In May 1992, academics at the University of Cambridge reacted with outrage to a proposed honorary degree from their venerable institution to Jacques Derrida. A letter to the Times from 14 international philosophers followed, protesting that “M Derrida’s work does not meet accepted standards of clarity and rigour.”
Depending on your viewpoint, the incident marked the zenith or nadir of Anglo-American analytic philosophy’s resistance to what it saw as the obfuscation and sophistry of its continental European cousin. To them Derrida was a peddler of “tricks and gimmicks,” a cheap entertainer whose stock in trade was “elaborate jokes and puns.”
The irony is that the protests showed a shocking lack of rigour themselves. As Peter Salmon points out in his brilliant biography An Event, Perhaps, Derrida had never used the puerile pun “logical phallusies” that the letter writers attributed to him. This was remarkably sloppy since “it is not as though neologisms ripe for their sort of mockery are hard to find.” Salmon concludes that “none of them had taken the time to read any of Derrida’s work.”
It would have been understandable if some had tried but quickly given up. One of Derrida’s examiners at his prestigious high school, the Lycée Louis-le-Grand, wrote of his work: “The answers are brilliant in the very same way that they are obscure.” His work as an undergraduate was no easier to decipher. Louis Althusser said that he could not grade his dissertation because “it’s too difficult, too obscure.” Michel Foucault could do little better, remarking: “Well, it’s either an F or an A+.”
The Derrida portrayed by Salmon would have shared these doubts. His “nagging fear that those who saw him as a charlatan were right never left him.” Given Derrida’s whole project was one of radical doubt, he could hardly have felt otherwise. Derrida was both admiring and mocking when he described analytic philosophers’ “imperturbable ingenuity,” but their absolute confidence in the rightness of their approach was anathema to him. He was in this respect more truly a philosopher than those who question everything except the peculiarities of their own methods of questioning.

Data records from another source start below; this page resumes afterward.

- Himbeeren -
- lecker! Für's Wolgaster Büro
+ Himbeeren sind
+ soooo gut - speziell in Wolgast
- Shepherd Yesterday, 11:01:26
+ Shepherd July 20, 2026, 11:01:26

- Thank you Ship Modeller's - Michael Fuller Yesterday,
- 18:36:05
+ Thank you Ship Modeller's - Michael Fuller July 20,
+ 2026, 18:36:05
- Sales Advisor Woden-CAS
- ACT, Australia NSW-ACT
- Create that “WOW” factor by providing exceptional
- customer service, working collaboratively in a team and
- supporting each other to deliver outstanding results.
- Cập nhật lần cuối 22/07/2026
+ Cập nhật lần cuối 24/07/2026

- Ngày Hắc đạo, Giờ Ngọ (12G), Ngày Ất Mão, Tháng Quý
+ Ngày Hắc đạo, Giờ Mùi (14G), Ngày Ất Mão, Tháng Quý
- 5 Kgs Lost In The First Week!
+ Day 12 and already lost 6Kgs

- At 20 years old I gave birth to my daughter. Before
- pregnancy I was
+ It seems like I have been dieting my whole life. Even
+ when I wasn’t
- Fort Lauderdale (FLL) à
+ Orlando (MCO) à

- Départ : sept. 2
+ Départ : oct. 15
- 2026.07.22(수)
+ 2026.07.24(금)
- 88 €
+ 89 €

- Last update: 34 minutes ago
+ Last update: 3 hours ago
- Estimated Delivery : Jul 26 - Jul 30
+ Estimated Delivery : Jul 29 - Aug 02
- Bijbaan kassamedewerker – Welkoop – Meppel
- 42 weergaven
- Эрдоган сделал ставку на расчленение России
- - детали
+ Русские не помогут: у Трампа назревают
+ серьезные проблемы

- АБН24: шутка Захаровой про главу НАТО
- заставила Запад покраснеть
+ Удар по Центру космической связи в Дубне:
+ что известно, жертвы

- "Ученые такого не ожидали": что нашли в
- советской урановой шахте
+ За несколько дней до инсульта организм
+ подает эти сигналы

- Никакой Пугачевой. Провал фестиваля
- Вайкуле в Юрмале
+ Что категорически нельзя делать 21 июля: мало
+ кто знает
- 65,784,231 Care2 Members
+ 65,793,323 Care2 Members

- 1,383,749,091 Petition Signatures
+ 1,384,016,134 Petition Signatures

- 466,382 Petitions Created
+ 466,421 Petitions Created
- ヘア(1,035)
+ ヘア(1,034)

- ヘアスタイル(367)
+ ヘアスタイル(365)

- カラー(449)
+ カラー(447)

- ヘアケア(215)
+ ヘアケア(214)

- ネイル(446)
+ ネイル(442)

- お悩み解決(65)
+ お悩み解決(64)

An Event, Perhaps is called a biography but, as Derrida incessantly argued, all categorisations are to some degree arbitrary. Derrida’s life story provides a frame and background for an intellectual biography of his ideas and their development. In the process it also serves as one of the clearest introductions to 20th-century continental philosophy available. The movements and minds that Derrida was responding to are finely sketched with clarity and concision. Difficult thinkers such as Husserl, Levinas, Heidegger, Cixous, Saussure, Lévi-Strauss and Gabriel Marcel become surprisingly approachable; the frequently-blurred distinctions between movements such as structuralism, phenomenology, post-structuralism and existentialism suddenly clarify.
“Derrida’s whole project was one of radical doubt”
Jackie Derrida, as he was named, was born in Algiers in 1930, then a French colony, to largely secular Sephardic Jewish parents. His childhood testifies to his later claims about the inadequacies of language to capture the ambiguities and contradictions of the world, especially those of identity. He was Algerian but not a citizen of Algeria, French without ever having even seen France, Jewish without living a Jewish life, of an Arab country but not Arab, too dark to be seen as European by Europeans, too culturally European to be seen by Africans as African. Little wonder he would later write that identity “is never given, received or attained: only the interminable and indefinitely phantasmic process of identification remains.”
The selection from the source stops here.